New Tab page creates thousands of requests to my server

RESOLVED FIXED in Firefox 45

Status

()

defect
RESOLVED FIXED
3 years ago
3 years ago

People

(Reporter: mkacskos1, Assigned: adw)

Tracking

({regression})

44 Branch
Firefox 47
Points:
---

Firefox Tracking Flags

(firefox44 wontfix, firefox45 fixed, firefox46 fixed, firefox47 fixed)

Details

Attachments

(1 attachment, 1 obsolete attachment)

(Reporter)

Description

3 years ago
User Agent: Mozilla/5.0 (Windows NT 6.1; WOW64) AppleWebKit/537.36 (KHTML, like Gecko) Chrome/47.0.2526.111 Safari/537.36

Steps to reproduce:

1.  Navigate to a website.
2.  Navigate to a different page.
3.  Click menu > History > Clear recent history, select everything, and click clear all.
4.  Open new tab.


Actual results:

Firefox continually sent requests (over 1000) to the website in step 1 in order to get a preview of the page.  (The site tries to set a cookie on the page that Firefox wants to give a preview of, and--looking at the cookies saved-- Firefox does not appear to be saving it.)


Expected results:

Firefox sends one request to the site.

Comment 1

3 years ago
I too, can confirm this behavior.

It appears the New Tab (Tiles Tab) does not send cookies to the thumbnail sites even if FF has a valid cookie already stored.  However, since the Tile Tab does follow redirects, it gets stuck in a loop if the website redirects in order to set a session cookie.
Component: Untriaged → New Tab Page

Comment 2

3 years ago
(In reply to Kelly from comment #1)
> I too, can confirm this behavior.
> 
> It appears the New Tab (Tiles Tab) does not send cookies to the thumbnail
> sites even if FF has a valid cookie already stored.

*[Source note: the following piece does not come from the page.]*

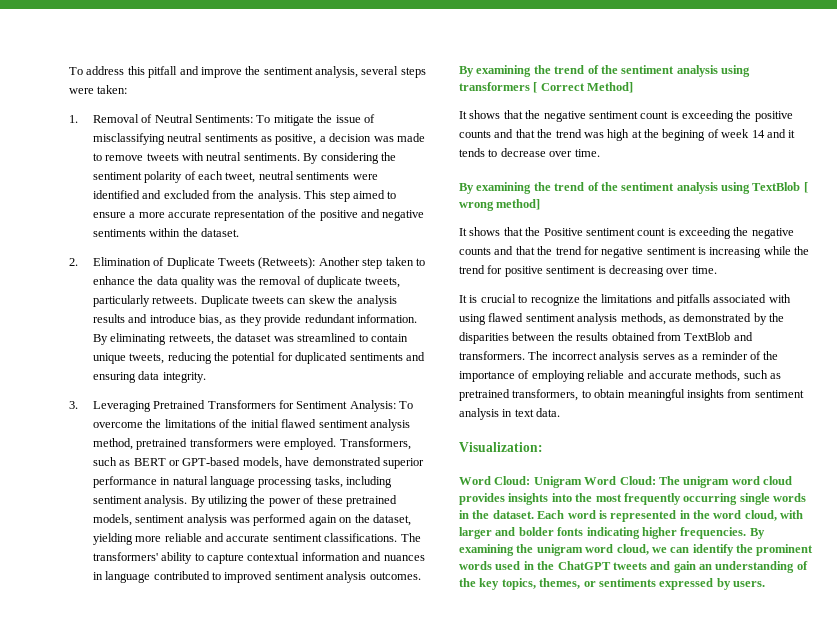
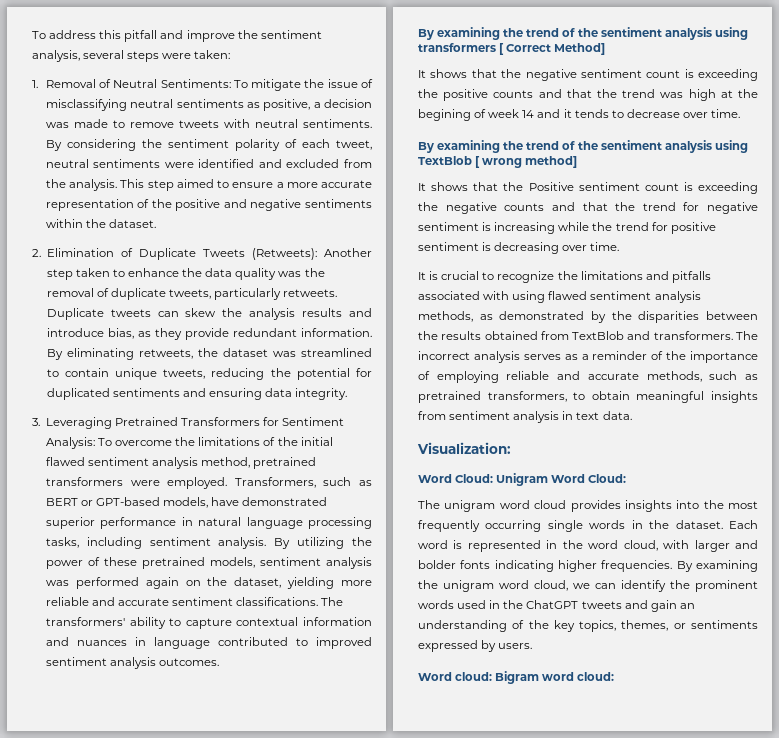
- Word Cloud: Unigram Word Cloud: The unigram word cloud provides insights into the most frequently occurring single words in the dataset.
+ Word Cloud: Unigram Word Cloud:
+ The unigram word cloud provides insights into the most frequently occurring single words in the dataset.
+ Word cloud: Bigram word cloud:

Correct. Doing so would violate users' privacy.

>  However, since the Tile
> Tab does follow redirects, it gets stuck in a loop if the website redirects
> in order to set a session cookie.

Wouldn't the same thing happen if people visited your website with cookies disabled?


(In reply to Matt Kacskos from comment #0)
> Actual results:
> 
> Firefox continually sent requests (over 1000) to the website in step 1 in
> order to get a preview of the page.  (The site tries to set a cookie on the
> page that Firefox wants to give a preview of, and--looking at the cookies
> saved-- Firefox does not appear to be saving it.)

Can you actually provide a link to the website and page in question?

Is that site / page doing the same thing as comment #1 ? Are all the over 1000 requests to the exact same URL, or is it fetching subresources (styles, images, scripts, etc.) ?
Flags: needinfo?(mkacskos1)

Comment 3

3 years ago
This seems to be new behavior with just FF44.  I don't have an old one to test myself, but I don't see previous versions looping in my web logs.  I checked logs back to Jan 1 and this all started approx Jan 29 with 44+.  I do see a few FF45 and FF46 looping.  I guess those are pre-release versions some users are running.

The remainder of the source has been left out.